→ The data
==*==

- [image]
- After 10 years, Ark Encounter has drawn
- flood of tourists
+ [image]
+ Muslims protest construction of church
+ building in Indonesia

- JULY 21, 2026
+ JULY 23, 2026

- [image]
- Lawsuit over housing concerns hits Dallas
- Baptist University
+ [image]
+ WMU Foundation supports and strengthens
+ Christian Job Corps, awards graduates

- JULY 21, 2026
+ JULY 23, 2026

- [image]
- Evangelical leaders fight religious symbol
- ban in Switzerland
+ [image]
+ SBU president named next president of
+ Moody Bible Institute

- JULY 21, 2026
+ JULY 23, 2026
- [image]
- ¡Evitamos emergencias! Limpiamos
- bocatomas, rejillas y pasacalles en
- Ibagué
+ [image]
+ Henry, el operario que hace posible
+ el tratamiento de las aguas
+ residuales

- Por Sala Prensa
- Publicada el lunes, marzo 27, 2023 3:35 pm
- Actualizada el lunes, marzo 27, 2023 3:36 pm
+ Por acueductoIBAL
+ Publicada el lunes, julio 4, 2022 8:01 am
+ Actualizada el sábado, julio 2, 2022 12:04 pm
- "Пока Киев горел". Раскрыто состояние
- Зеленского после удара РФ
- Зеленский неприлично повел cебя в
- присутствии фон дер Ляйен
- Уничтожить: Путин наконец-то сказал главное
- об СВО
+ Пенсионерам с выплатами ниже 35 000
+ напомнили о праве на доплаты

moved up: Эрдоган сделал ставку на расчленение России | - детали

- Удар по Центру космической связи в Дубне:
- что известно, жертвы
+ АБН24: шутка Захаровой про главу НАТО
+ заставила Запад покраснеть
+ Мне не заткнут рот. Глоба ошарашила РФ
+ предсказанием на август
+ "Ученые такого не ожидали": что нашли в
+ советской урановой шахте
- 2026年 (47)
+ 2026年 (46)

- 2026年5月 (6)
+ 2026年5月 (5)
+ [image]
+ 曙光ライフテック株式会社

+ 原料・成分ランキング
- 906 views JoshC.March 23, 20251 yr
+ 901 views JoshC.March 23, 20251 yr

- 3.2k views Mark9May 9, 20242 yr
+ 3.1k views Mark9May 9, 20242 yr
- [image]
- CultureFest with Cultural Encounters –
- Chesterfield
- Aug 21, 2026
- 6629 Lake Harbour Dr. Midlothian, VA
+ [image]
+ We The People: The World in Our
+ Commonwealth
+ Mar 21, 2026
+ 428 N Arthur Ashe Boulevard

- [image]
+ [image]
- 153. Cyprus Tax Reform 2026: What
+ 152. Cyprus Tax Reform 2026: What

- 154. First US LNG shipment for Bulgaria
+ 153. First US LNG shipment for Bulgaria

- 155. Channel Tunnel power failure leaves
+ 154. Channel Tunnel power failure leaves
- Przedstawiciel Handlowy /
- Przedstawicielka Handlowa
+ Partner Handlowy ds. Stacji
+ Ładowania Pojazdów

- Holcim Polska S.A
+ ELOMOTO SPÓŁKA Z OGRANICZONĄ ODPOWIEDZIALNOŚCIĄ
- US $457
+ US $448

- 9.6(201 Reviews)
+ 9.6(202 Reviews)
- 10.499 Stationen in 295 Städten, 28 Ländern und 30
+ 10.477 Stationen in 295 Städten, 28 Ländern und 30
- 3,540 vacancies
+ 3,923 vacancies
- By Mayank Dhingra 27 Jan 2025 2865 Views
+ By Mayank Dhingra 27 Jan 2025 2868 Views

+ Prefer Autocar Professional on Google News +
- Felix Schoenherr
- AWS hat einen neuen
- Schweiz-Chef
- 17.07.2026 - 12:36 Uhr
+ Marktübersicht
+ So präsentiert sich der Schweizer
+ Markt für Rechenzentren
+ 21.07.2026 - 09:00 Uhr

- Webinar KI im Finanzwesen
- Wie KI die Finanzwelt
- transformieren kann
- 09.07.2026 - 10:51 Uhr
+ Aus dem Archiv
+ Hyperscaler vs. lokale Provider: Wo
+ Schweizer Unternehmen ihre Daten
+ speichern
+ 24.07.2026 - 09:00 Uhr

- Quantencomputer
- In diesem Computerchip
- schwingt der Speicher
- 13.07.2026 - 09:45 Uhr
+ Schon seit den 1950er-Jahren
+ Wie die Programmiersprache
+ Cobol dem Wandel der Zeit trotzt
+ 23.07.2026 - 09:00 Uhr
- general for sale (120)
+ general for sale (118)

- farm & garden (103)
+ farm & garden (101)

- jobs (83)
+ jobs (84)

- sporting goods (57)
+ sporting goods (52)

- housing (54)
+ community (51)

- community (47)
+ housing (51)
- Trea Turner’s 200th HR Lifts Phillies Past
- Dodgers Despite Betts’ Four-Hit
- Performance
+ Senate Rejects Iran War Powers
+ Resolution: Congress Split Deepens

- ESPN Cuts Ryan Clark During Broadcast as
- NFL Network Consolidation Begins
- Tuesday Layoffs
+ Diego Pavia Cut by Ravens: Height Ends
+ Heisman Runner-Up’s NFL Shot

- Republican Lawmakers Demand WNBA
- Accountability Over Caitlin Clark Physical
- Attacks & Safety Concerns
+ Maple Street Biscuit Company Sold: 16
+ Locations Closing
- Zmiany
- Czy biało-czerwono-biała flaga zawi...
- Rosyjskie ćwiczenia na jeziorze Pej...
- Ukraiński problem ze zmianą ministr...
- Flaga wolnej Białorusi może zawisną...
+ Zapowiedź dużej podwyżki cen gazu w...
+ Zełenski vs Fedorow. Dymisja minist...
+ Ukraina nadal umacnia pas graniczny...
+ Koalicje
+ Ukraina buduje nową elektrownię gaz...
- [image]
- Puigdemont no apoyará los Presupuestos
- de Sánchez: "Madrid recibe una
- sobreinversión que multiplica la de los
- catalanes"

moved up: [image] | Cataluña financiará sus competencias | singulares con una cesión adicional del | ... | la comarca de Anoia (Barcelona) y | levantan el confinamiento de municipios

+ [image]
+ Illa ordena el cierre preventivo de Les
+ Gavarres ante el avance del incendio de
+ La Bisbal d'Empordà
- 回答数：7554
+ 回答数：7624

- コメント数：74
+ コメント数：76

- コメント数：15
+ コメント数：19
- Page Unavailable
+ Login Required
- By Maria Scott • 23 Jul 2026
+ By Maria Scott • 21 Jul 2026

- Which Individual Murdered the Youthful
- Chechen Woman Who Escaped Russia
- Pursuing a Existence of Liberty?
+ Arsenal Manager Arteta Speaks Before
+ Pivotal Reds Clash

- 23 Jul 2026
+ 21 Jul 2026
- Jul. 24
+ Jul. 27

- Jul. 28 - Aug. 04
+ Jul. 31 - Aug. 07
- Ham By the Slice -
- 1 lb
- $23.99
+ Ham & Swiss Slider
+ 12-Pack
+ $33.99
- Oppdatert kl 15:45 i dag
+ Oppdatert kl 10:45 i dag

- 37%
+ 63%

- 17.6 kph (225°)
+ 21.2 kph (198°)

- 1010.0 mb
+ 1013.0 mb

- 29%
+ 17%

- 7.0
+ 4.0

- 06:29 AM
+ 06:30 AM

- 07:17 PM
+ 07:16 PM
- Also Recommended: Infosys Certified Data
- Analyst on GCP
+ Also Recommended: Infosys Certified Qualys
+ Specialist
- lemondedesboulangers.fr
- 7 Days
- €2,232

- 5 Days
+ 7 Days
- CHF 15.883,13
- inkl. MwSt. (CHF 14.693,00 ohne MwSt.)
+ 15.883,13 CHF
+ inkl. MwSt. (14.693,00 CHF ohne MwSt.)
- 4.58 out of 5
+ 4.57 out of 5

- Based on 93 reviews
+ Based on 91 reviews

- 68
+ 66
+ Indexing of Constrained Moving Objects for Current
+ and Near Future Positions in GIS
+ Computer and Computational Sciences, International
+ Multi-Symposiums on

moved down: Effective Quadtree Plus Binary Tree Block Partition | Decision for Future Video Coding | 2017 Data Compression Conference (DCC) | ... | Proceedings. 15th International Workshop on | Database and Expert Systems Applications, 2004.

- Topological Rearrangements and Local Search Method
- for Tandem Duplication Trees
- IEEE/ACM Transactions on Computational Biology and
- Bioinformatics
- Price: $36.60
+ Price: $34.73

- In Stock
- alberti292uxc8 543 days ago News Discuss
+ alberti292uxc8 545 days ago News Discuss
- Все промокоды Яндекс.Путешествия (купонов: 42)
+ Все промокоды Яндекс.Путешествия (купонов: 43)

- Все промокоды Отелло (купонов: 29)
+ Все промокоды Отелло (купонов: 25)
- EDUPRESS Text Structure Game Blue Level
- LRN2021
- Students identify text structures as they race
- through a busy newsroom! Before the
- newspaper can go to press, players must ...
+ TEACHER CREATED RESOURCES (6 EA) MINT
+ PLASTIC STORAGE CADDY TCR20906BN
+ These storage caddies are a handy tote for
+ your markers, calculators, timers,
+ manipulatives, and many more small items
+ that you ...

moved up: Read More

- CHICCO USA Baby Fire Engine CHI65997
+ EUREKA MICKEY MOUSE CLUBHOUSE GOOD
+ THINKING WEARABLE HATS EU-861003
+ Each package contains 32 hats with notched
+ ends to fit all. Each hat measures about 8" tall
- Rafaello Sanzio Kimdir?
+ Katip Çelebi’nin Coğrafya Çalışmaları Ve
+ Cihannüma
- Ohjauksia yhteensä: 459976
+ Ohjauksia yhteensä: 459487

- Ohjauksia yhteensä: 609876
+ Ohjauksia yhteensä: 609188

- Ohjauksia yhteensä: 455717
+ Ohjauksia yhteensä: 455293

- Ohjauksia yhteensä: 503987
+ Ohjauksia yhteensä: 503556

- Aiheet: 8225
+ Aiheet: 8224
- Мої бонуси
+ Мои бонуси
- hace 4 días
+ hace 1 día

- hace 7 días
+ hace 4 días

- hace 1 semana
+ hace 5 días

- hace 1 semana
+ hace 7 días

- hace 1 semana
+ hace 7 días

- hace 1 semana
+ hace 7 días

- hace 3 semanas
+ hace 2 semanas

==*==

→ What the task asks
Your job is to copy out every line from the records above that has the word "failure".

→ Finished task
- 155. Channel Tunnel power failure leaves
+ 154. Channel Tunnel power failure leaves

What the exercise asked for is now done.